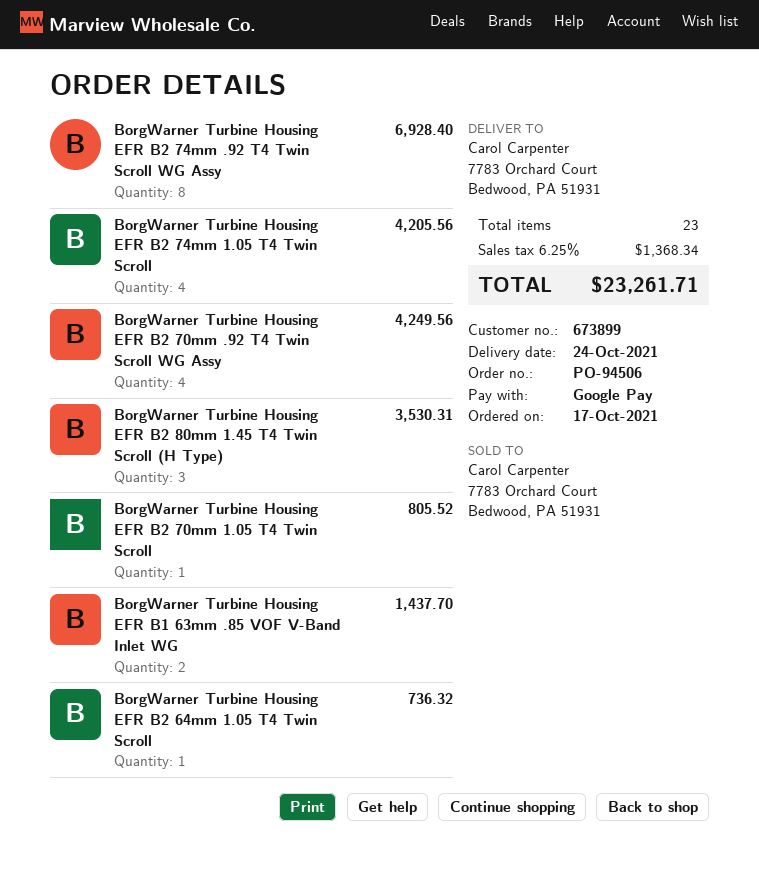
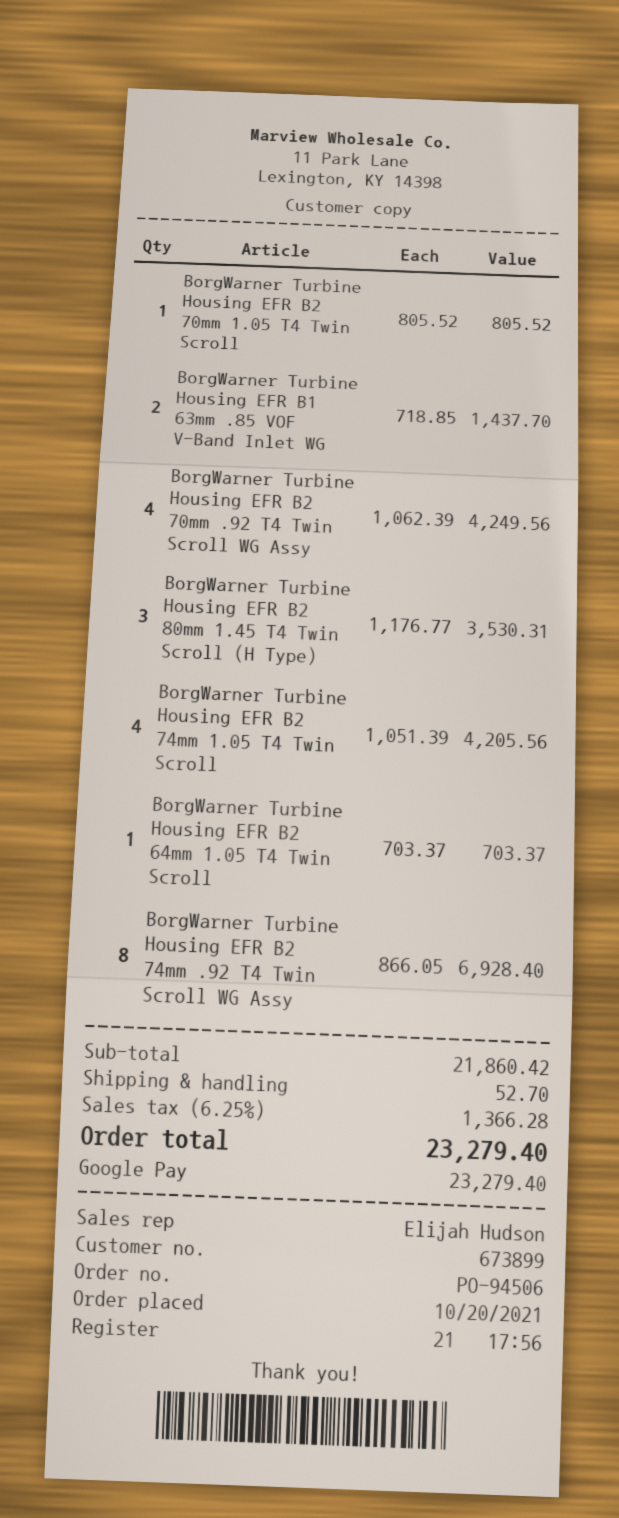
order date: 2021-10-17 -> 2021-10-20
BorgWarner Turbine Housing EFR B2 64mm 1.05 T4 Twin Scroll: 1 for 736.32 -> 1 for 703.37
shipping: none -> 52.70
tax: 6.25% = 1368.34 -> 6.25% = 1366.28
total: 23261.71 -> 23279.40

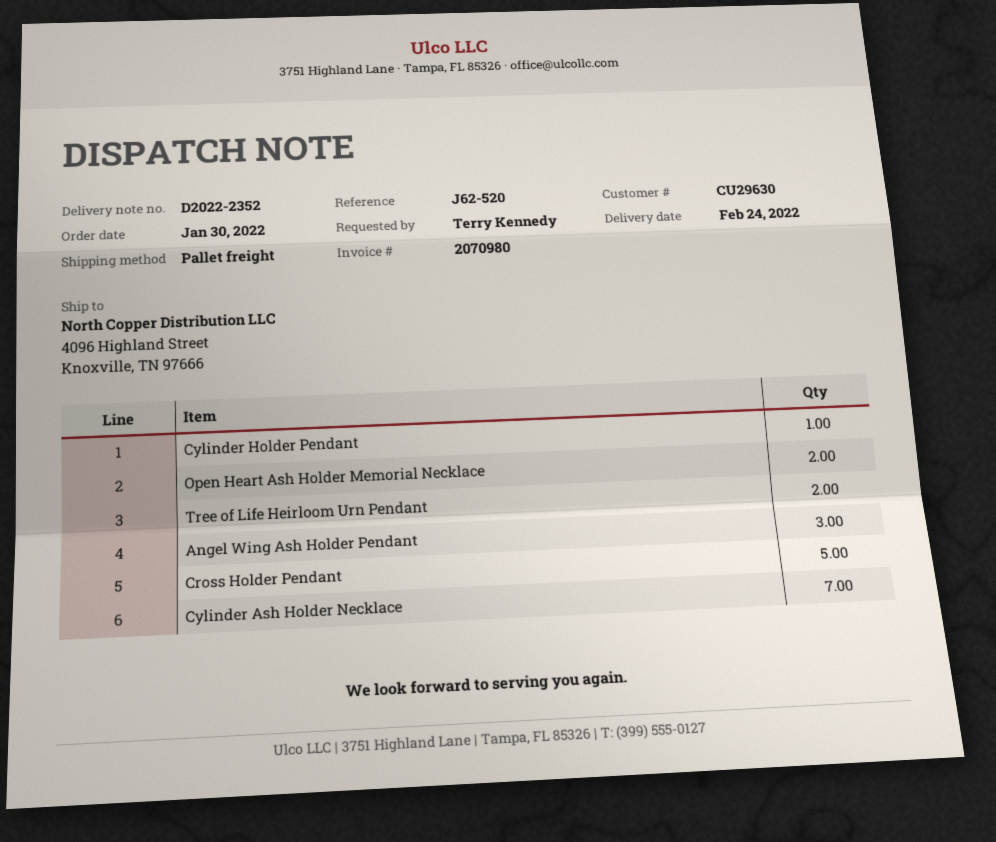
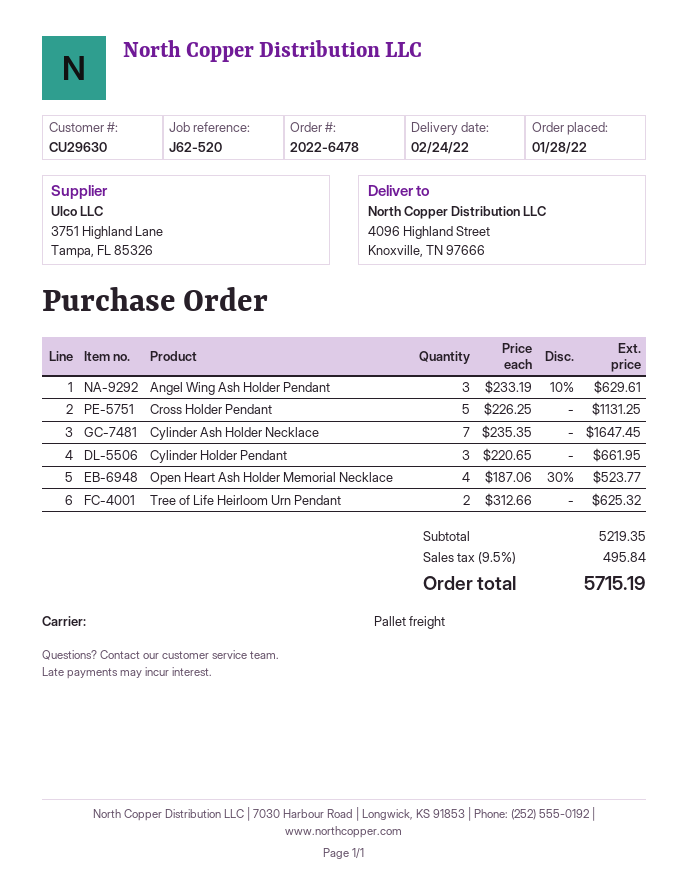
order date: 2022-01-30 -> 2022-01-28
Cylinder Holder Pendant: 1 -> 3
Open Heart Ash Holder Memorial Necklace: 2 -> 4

════

PROBLEM REQUIREMENTS
Pictures stay out; everything else in the listing above gets restated word for word.

REPLY TO THE TASK
order date: 2021-10-17 -> 2021-10-20
BorgWarner Turbine Housing EFR B2 64mm 1.05 T4 Twin Scroll: 1 for 736.32 -> 1 for 703.37
shipping: none -> 52.70
tax: 6.25% = 1368.34 -> 6.25% = 1366.28
total: 23261.71 -> 23279.40

order date: 2022-01-30 -> 2022-01-28
Cylinder Holder Pendant: 1 -> 3
Open Heart Ash Holder Memorial Necklace: 2 -> 4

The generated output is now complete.